Signal transduction changes in T-cells with aging

Abstract

There are several functions of T-lymphocytes which are altered with aging. The cause is not exactly known. However the changes in T-lymphocyte activation could be caused by the altered T-cell receptor (TCR) signaling after ligation. The recently described membrane lipid rafts (MR) are critical to the assembly of the TCR, the CD28 coreceptor and the IL-2 receptor signaling machinery. The defect in IL-2 production by CD4+ T-cells with aging is not due to lower levels of expression of the TCR, CD28 or intracellular signaling molecules.
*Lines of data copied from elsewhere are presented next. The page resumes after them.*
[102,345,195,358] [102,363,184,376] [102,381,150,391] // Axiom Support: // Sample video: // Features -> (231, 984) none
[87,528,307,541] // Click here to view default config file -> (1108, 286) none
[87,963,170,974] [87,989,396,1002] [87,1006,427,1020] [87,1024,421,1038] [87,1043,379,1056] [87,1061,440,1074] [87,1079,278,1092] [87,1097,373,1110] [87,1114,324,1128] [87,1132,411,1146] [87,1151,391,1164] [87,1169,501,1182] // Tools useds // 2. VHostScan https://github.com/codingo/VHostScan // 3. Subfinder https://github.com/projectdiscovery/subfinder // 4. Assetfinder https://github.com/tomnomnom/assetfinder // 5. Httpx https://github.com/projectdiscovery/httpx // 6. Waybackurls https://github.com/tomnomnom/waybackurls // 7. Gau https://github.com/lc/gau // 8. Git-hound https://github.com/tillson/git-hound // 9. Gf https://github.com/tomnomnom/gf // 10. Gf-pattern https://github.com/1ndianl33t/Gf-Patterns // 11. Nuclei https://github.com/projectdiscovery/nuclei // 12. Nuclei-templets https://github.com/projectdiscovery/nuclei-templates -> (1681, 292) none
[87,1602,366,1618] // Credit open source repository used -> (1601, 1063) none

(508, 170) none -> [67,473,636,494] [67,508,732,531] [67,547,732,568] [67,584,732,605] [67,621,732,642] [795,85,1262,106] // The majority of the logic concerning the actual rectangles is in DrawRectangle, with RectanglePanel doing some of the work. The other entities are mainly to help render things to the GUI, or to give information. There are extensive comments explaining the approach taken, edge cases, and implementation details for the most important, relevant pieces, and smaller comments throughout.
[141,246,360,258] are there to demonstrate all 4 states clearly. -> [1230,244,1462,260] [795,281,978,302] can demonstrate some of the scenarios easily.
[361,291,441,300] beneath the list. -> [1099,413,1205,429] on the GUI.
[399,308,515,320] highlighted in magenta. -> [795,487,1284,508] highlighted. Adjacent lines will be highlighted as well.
However, there is a direct correlation between the activation of p56Lck and LAT at the cellular level and their association/recruitment with the lipid raft fractions of CD4+ and CD8+ T-cells. p56Lck, LAT and Akt/PKB are weakly phosphorylated in MR of stimulated CD4+ T-cells of elderly ascompared to young donors. Moreover, MR undergo changes in their lipid composition (ganglioside M1, cholesterol) with aging. There exists a differential role for lipid rafts in CD4+ and CD8+ T-cell activation with aging and consequently a differential localization of CD28 which may explain disparities in response to stimulation in human aging, mainly affecting the CD4+ T-lymphocyte population.